• _Your assignment_
Reproduce the records below exactly; the images should not appear.

• _Stored data_
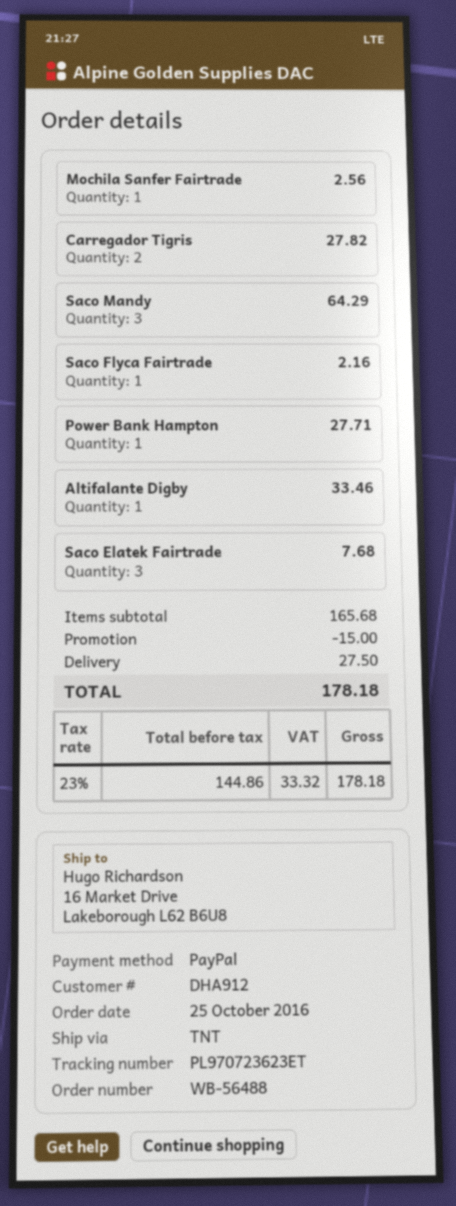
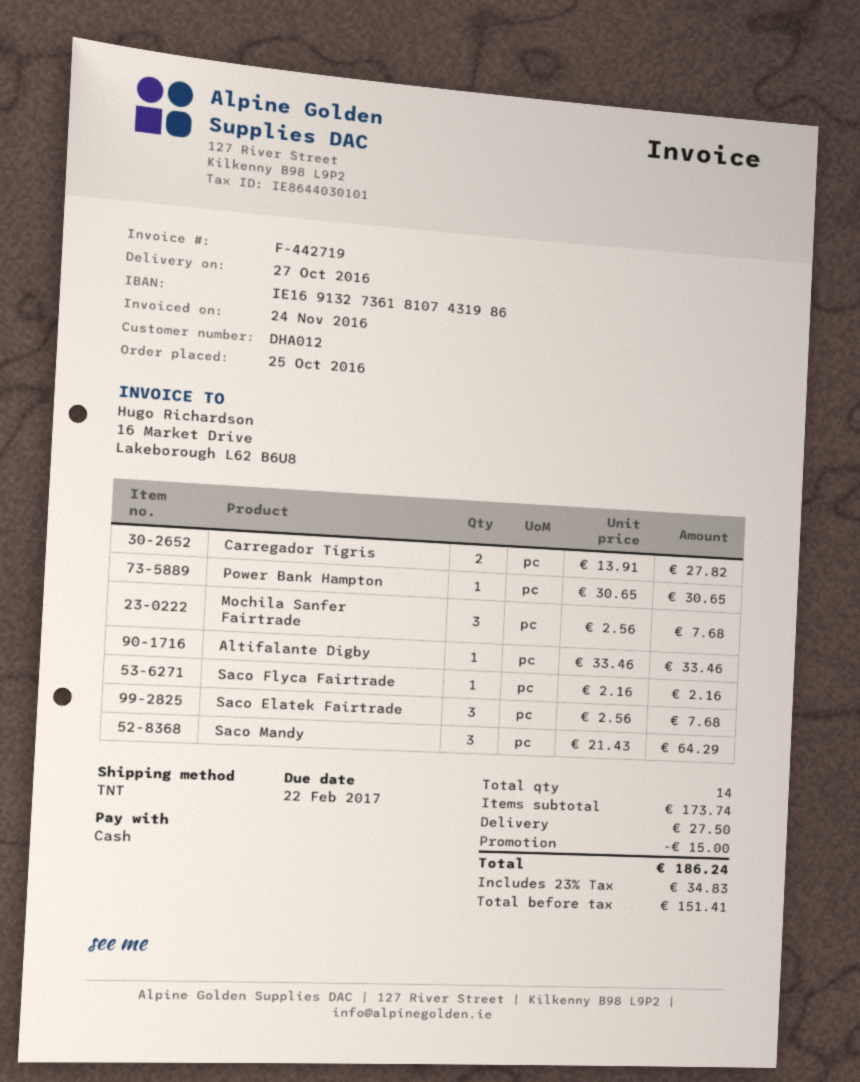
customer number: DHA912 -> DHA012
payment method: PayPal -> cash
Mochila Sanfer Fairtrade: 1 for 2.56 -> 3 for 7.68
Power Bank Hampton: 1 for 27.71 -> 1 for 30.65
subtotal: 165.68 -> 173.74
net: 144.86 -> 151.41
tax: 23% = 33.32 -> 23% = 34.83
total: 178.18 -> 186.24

• _Exercise answer_
customer number: DHA912 -> DHA012
payment method: PayPal -> cash
Mochila Sanfer Fairtrade: 1 for 2.56 -> 3 for 7.68
Power Bank Hampton: 1 for 27.71 -> 1 for 30.65
subtotal: 165.68 -> 173.74
net: 144.86 -> 151.41
tax: 23% = 33.32 -> 23% = 34.83
total: 178.18 -> 186.24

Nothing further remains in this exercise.